A single number is the answer: the count of lines below that contain "width".

***** SUPPLIED DATA

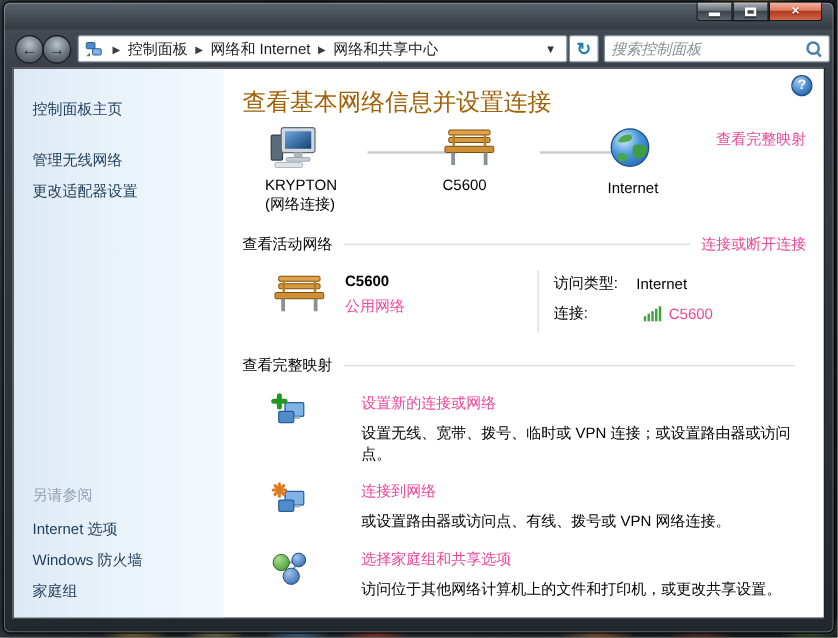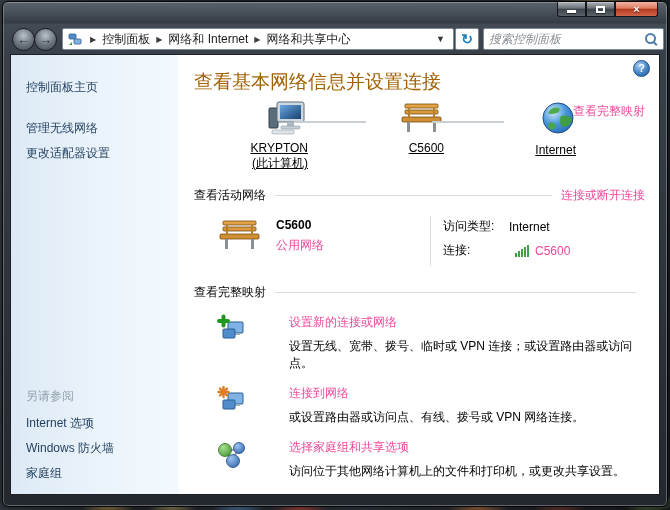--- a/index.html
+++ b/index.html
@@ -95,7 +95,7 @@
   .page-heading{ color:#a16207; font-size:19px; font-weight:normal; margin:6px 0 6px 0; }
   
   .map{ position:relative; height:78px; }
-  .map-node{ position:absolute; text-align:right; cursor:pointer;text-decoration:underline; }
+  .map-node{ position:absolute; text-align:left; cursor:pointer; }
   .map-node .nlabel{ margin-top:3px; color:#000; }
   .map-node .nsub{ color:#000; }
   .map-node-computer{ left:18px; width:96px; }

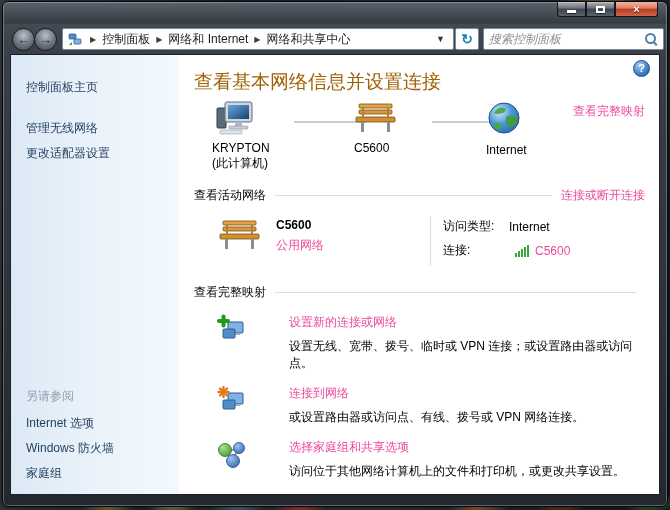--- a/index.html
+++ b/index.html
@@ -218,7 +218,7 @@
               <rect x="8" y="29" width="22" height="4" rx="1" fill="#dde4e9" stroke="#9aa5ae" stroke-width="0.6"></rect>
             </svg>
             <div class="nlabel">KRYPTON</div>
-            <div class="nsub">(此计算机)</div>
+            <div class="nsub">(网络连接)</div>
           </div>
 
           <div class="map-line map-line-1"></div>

**********

REPLY TO THE EXERCISE
2